To do: In the copy of the lines below, leave out pictures and print everything else exactly.

Input for this task:
↓

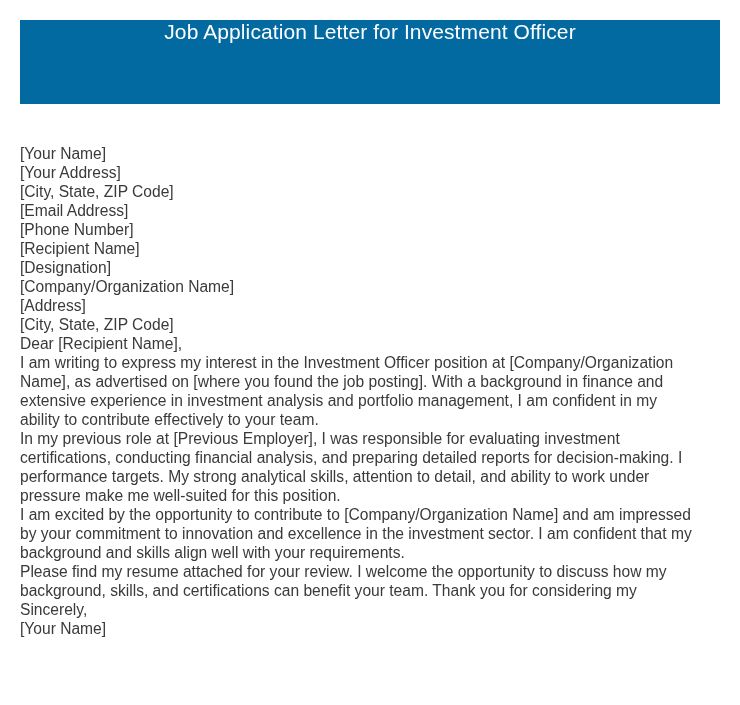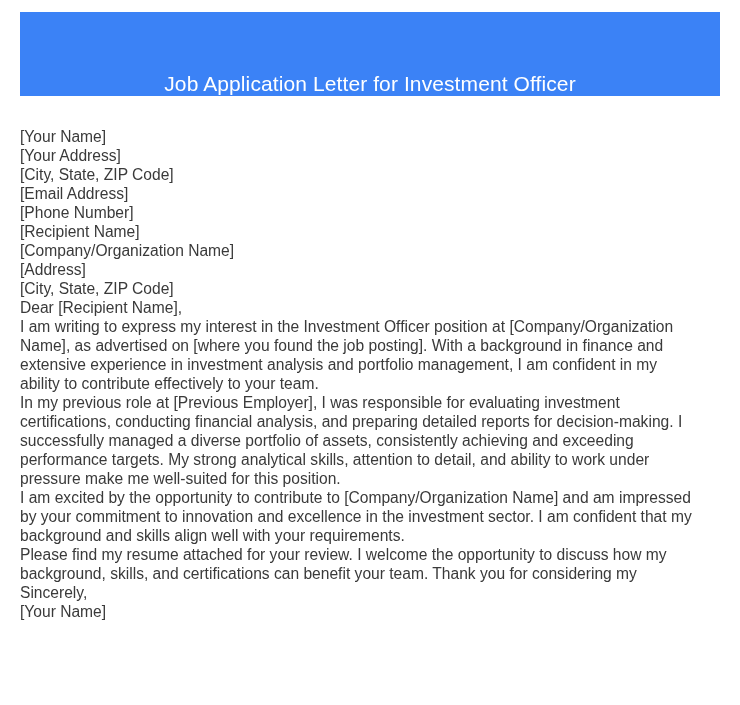--- a/index.html
+++ b/index.html
@@ -10,40 +10,40 @@
     body {
       width: 740px;
       height: 705px;
       position: relative;
       overflow: hidden;
       font-family: "Liberation Sans", sans-serif;
     }
     .header {
       position: absolute;
       left: 20px;
-      top: 12px;
+      top: 20px;
       width: 700px;
       height: 84px;
-      background: #3b82f6;
+      background: #0369a1;
       display: flex;
-      align-items: flex-end;
+      align-items: flex-start;
       justify-content: center;
     }
     .header h1 {
       margin: 0;
       color: #ffffff;
       font-weight: normal;
       font-size: 21px;
       letter-spacing: 0.1px;
       font-family: "Liberation Sans", sans-serif;
     }
     .letter {
       position: absolute;
       left: 20px;
-      top: 127px;
+      top: 144px;
       width: 700px;
       color: #3a3a3a;
       font-size: 15.6px;
       line-height: 19px;
       font-family: "Liberation Sans", sans-serif;
     }
     .letter .line {
       display: block;
       white-space: nowrap;
     }
@@ -61,37 +61,37 @@
 <div class="letter">
   <div>
     <span class="line">[Your Name]</span>
     <span class="line">[Your Address]</span>
     <span class="line">[City, State, ZIP Code]</span>
     <span class="line">[Email Address]</span>
     <span class="line">[Phone Number]</span>
   </div>
   <div>
     <span class="line">[Recipient Name]</span>
+    <span class="line">[Designation]</span>
     <span class="line">[Company/Organization Name]</span>
     <span class="line">[Address]</span>
     <span class="line">[City, State, ZIP Code]</span>
   </div>
   <span class="line">Dear [Recipient Name],</span>
 
   <div class="para">
     <span class="line">I am writing to express my interest in the Investment Officer position at [Company/Organization</span>
     <span class="line">Name], as advertised on [where you found the job posting]. With a background in finance and</span>
     <span class="line">extensive experience in investment analysis and portfolio management, I am confident in my</span>
     <span class="line">ability to contribute effectively to your team.</span>
   </div>
 
   <div class="para">
     <span class="line">In my previous role at [Previous Employer], I was responsible for evaluating investment</span>
     <span class="line">certifications, conducting financial analysis, and preparing detailed reports for decision-making. I</span>
-    <span class="line">successfully managed a diverse portfolio of assets, consistently achieving and exceeding</span>
     <span class="line">performance targets. My strong analytical skills, attention to detail, and ability to work under</span>
     <span class="line">pressure make me well-suited for this position.</span>
   </div>
 
   <div class="para">
     <span class="line">I am excited by the opportunity to contribute to [Company/Organization Name] and am impressed</span>
     <span class="line">by your commitment to innovation and excellence in the investment sector. I am confident that my</span>
     <span class="line">background and skills align well with your requirements.</span>
   </div>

↑

Output of the task:
--- a/index.html
+++ b/index.html
@@ -10,40 +10,40 @@
     body {
       width: 740px;
       height: 705px;
       position: relative;
       overflow: hidden;
       font-family: "Liberation Sans", sans-serif;
     }
     .header {
       position: absolute;
       left: 20px;
-      top: 12px;
+      top: 20px;
       width: 700px;
       height: 84px;
-      background: #3b82f6;
+      background: #0369a1;
       display: flex;
-      align-items: flex-end;
+      align-items: flex-start;
       justify-content: center;
     }
     .header h1 {
       margin: 0;
       color: #ffffff;
       font-weight: normal;
       font-size: 21px;
       letter-spacing: 0.1px;
       font-family: "Liberation Sans", sans-serif;
     }
     .letter {
       position: absolute;
       left: 20px;
-      top: 127px;
+      top: 144px;
       width: 700px;
       color: #3a3a3a;
       font-size: 15.6px;
       line-height: 19px;
       font-family: "Liberation Sans", sans-serif;
     }
     .letter .line {
       display: block;
       white-space: nowrap;
     }
@@ -61,37 +61,37 @@
 <div class="letter">
   <div>
     <span class="line">[Your Name]</span>
     <span class="line">[Your Address]</span>
     <span class="line">[City, State, ZIP Code]</span>
     <span class="line">[Email Address]</span>
     <span class="line">[Phone Number]</span>
   </div>
   <div>
     <span class="line">[Recipient Name]</span>
+    <span class="line">[Designation]</span>
     <span class="line">[Company/Organization Name]</span>
     <span class="line">[Address]</span>
     <span class="line">[City, State, ZIP Code]</span>
   </div>
   <span class="line">Dear [Recipient Name],</span>
 
   <div class="para">
     <span class="line">I am writing to express my interest in the Investment Officer position at [Company/Organization</span>
     <span class="line">Name], as advertised on [where you found the job posting]. With a background in finance and</span>
     <span class="line">extensive experience in investment analysis and portfolio management, I am confident in my</span>
     <span class="line">ability to contribute effectively to your team.</span>
   </div>
 
   <div class="para">
     <span class="line">In my previous role at [Previous Employer], I was responsible for evaluating investment</span>
     <span class="line">certifications, conducting financial analysis, and preparing detailed reports for decision-making. I</span>
-    <span class="line">successfully managed a diverse portfolio of assets, consistently achieving and exceeding</span>
     <span class="line">performance targets. My strong analytical skills, attention to detail, and ability to work under</span>
     <span class="line">pressure make me well-suited for this position.</span>
   </div>
 
   <div class="para">
     <span class="line">I am excited by the opportunity to contribute to [Company/Organization Name] and am impressed</span>
     <span class="line">by your commitment to innovation and excellence in the investment sector. I am confident that my</span>
     <span class="line">background and skills align well with your requirements.</span>
   </div>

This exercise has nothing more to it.